Arab News/YouGov poll stuns Qatar
Many Arab decision-makers are still not convinced of the importance of communicating with their target audience, and using statistics to illustrate their plans and objectives.
I had a difference of opinion with a senior Arab official about whether it was worthwhile spending money on campaigns to connect with other people, to build a good image, to communicate concepts and to explain positions to them with the aim of gaining understanding and support.
The official questioned the feasibility of such spending, and expressed doubts that the other parties would change their positions.
My response was that this expense was like training the special guard assigned to protect important people. Spending money to train and arm the guards is essential for them to be prepared to face a dangerous situation. If that situation arises, the investment pays dividends. The same applies in communicating with others to build a positive image.
I remembered this when I saw the results of the Arab News/YouGov survey of how Qatar and other Arab countries are perceived in the US. A careful reading of the survey confirms the importance of communication in order to paint a new picture, correct an inaccurate one or emphasize an already positive one. And as Qatar has found to its cost, what is also important is that this effort must be constructive, consistent and continuous, and not just a reaction to a troubling situation.
The late Egyptian President Anwar Sadat was convinced of the importance of communicating with other people, especially the US. Egypt’s policies while he was president, especially launching the peace process with Israel, were the decisive factor in shaping Egypt’s new and positive image in American society, but he knew the importance of communicating that image too. I don’t think I am exaggerating when I say that one of the main reasons for the continuing positive image of Egypt is an extension of Sadat’s efforts in the past.
Nearly half of Americans, 47 percent, believe that relations between the US and Egypt are good, but this view is more prevalent in people over 60 than in the younger generation, who are generally less familiar with the region. This confirms that this positive vision is a historic one, especially since we know that Egypt has reduced its efforts in communication and some influential officials underplay its importance.
The UAE comes after Egypt, with 39 percent of Americans looking positively at their country’s relationship with the UAE, followed by Saudi Arabia with 37 percent. This is positive for both countries, especially given the efforts being made in this direction, but better results can be achieved with even greater efforts.
Spending money to burnish your image is important, but a PR campaign will work only if it is constructive, consistent and continuous — and Doha’s was not.

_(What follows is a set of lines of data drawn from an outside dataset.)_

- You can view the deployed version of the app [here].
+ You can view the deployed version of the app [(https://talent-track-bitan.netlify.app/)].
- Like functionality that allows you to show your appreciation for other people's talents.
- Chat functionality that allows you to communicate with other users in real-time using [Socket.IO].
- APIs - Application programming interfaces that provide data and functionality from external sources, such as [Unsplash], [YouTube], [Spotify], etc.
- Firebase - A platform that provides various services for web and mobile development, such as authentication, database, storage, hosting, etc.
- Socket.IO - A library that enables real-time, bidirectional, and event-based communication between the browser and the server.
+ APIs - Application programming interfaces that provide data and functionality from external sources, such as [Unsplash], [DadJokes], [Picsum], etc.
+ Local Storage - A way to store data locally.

Qatar is not well known in the US: Half the Americans surveyed said they did not know enough about it. A large number, 34 percent, associate Qatar with the financing of terrorist groups and 26 percent link it to wealth and ample natural resources. Few Americans, only 5 percent, connect Qatar with positive concepts such as education and charity in poor countries.
At first glance, these results seem to suggest that communication is not so important after all. It is well known that Qatar has extended an extraordinary amount of generosity in recent years with the aim of painting a positive image of itself, but it is clear that this effort and spending went through the wrong channels. Drawing a positive picture that you try to export to the world can be provocative if it is implemented in the wrong way. Qatar’s behavior also contradicted the image of itself that it was trying to communicate. As the survey results said: “Surprisingly, with all the publicity about the 2022 FIFA World Cup, only 16 percent recognize Qatar as the host.”

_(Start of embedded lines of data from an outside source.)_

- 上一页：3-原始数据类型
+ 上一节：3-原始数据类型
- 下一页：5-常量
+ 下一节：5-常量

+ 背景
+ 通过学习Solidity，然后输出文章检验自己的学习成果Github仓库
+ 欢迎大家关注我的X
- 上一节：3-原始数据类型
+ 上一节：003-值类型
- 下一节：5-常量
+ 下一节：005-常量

There are two further important observations. The first is that Al Jazeera seems to have built a strong presence among Americans. However, 63 percent think its news quality is low and 44 percent say it provides a platform for Osama Bin Laden’s terrorist groups. More than half of respondents, 55 percent, support TV channels that censor content that promotes terrorist or hate-related issues.
I think that the formal dealings of the Anti-Terror Quartet with the channel were wrong in mentioning it by name, as that helped to give it exposure. Instead, the Quartet should have approached it by saying in general terms that channels which don’t censor terrorist content are giving the terrorists a platform and could be deemed sympathizers.

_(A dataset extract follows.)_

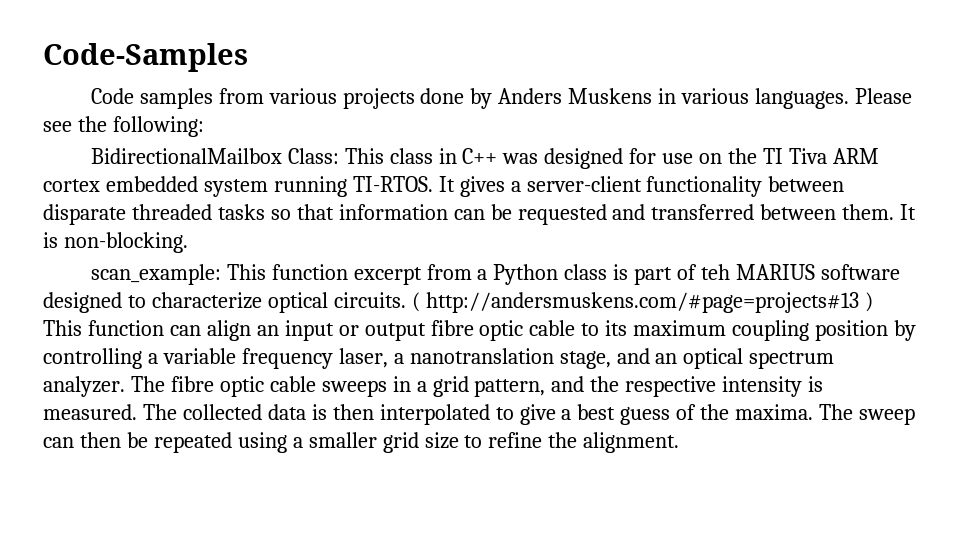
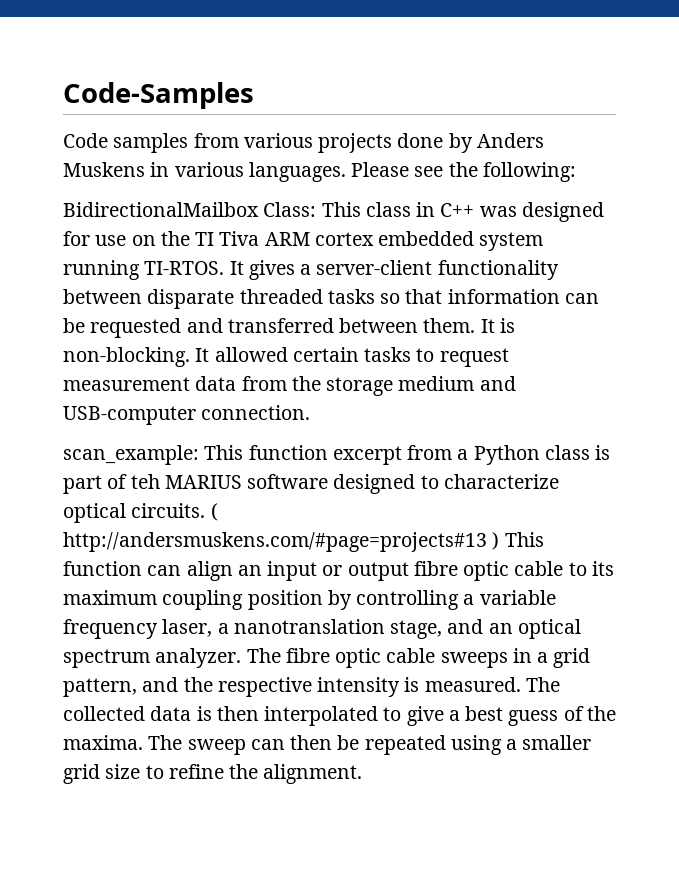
+ It allowed certain tasks to request measurement data from the storage medium and USB-computer connection.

The other observation is about the Muslim Brotherhood. Although the Americans do not have a positive perception of Al-Qaeda, the Taliban, the Brotherhood and Hamas, knowledge of the danger of the Brotherhood is decreasing, which means that more effort should be focused on raising awareness.
In general, the survey suggests that a more systematic, coordinated and generous effort in the field of communication is required from the Anti-Terror Quartet in the next phase of their action, and that officials are convinced of the importance of this.